Consequently a bell which is _d_ inches in diameter, and gives a
pressure of _p_ inches of water, will weigh 0.028302_pd^2_ lb.
Or, if W = the weight of the bell in lb., the pressure thrown by it will
be W/0.028302_d^2_ or 35.333W/_d^2_. This is the fundamental
formula, which is sometimes given as _p_ = 550W/_d^2_, in which
W = the weight of the bell in tons, and _d_ the diameter in feet.
This value of _p_, however, is actually higher than the holder would
give in practice. Reductions have to be made for two influences, viz.,
the lifting power of the contained gas, which is lighter than air, and
the diminution in the effective weight of so much of the bell as is
immersed in water. The effect of these influences was studied by Pole,
who in 1839 drew up some rules for calculating the pressure thrown by a
gasholder of given dimensions and weight. These rules form the basis of
the formula which is commonly used in the coal-gas industry, and they may
be applied, _mutatis mutandis_, to acetylene holders. The
corrections for both the influences mentioned vary with the height at
which the top of the gasholder bell stands above the level of the water
in the tank.

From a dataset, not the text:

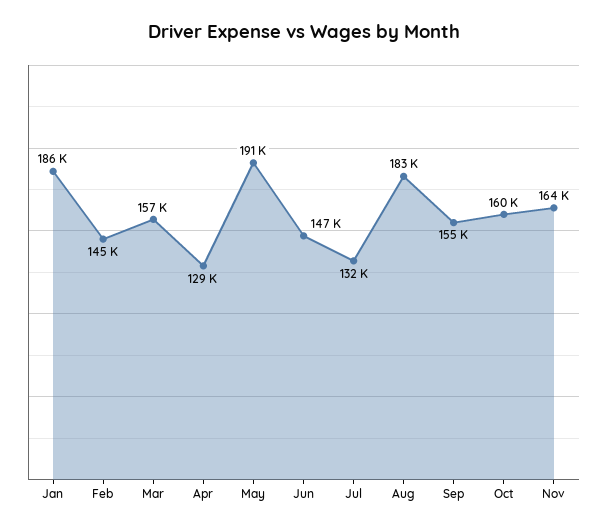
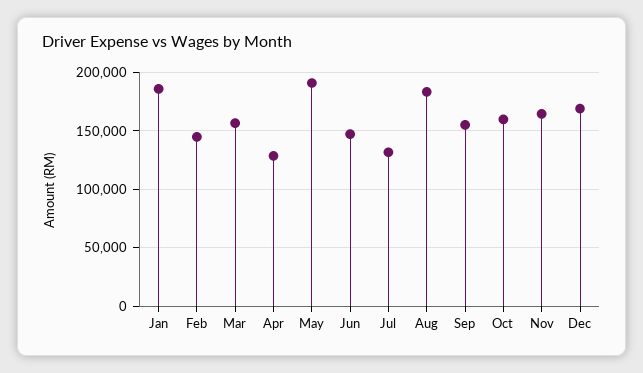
Dec: none -> 170000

Dealing first with the correction for the lifting power of
the gas, this, according to Pole, is a deduction of _h_(1 -
_d_)/828 where _d_ is the specific gravity of the gas and
_h_ the height (in inches) of the top of the gasholder above the
water level. This strictly applies only to a flat-topped bell, and hence
if the bell has a crown with a rise equal to about 1/20 of the diameter
of the bell, the value of _h_ here must be taken as equal to the
height of the top of the sides above the water-level (= _h'_), plus
the height of a cylinder having the same capacity as the crown, and the
same diameter as the bell, that is to say, _h_=_h'_ +
_d_/40 where _d_ = the diameter of the bell. The specific
gravity of commercially made acetylene being constantly very nearly 0.91,
the deduction for the lifting power of the gas becomes, for acetylene
gasholders, 0.0001086_h_ + 0.0000027_d_, where _h_ is the
height in inches of the top of the sides of the bell above the water-
level, and _d_ is the diameter of the bell. Obviously this is a
negligible quantity, and hence this correction may be disregarded for all
acetylene gasholders, whereas it is of some importance with coal-gas and
other gases of lower specific gravity. It is therefore wrong to apply to
acetylene gasholders formulae in which a correction for the lifting power
of the gas has been included when such correction is based on the average
specific gravity of coal-gas, as is the case with many abbreviated
gasholder pressure formulae.

The correction for the immersion of the sides of the bell is of greater
magnitude, and has an important practical significance. Let H be the
total height in inches of the side of the gasholder, _h_ the height
in inches of the top of the sides of the gasholder above the water-level,
and _w_ = the weight of the sides of the gasholder in lb.; then, for
any position of the bell, the proportion of the total height of the sides
immersed (H - _h_)/H, and the buoyancy is (H - _h_)/H x
_w_/S + pi/4_d^2_, in which S = the specific gravity of the
material of which the bell is made. Assuming the material to be mild
steel or wrought iron, having a specific gravity of 7.78, the buoyancy is
(4_w_(H - _h_)) / (7.78Hpi_d^2_) lb. per square inch
(_d_ being inches and _w_ lb.), which is equivalent to
(4_w_(H - _h_)) / (0.03604 x 7.78Hpi_d^2_) =
(4.54_w_(H - _h_)) / (H_d^2_) inches of water. Hence the
complete formula for acetylene gasholders is:

_p_ = 35.333W / _d^2_ - 4.54_w_(H - _h_) /
H_d^2_

It follows that _p_ varies with the position of the bell, that is to
say, with the extent to which it is filled with gas. It will be well to
consider how great this variation is in the case of a typical acetylene
holder, as, if the variation should be considerable, provision must be
made, by the employment of a governor on the outlet main or otherwise, to
prevent its effects being felt at the burners.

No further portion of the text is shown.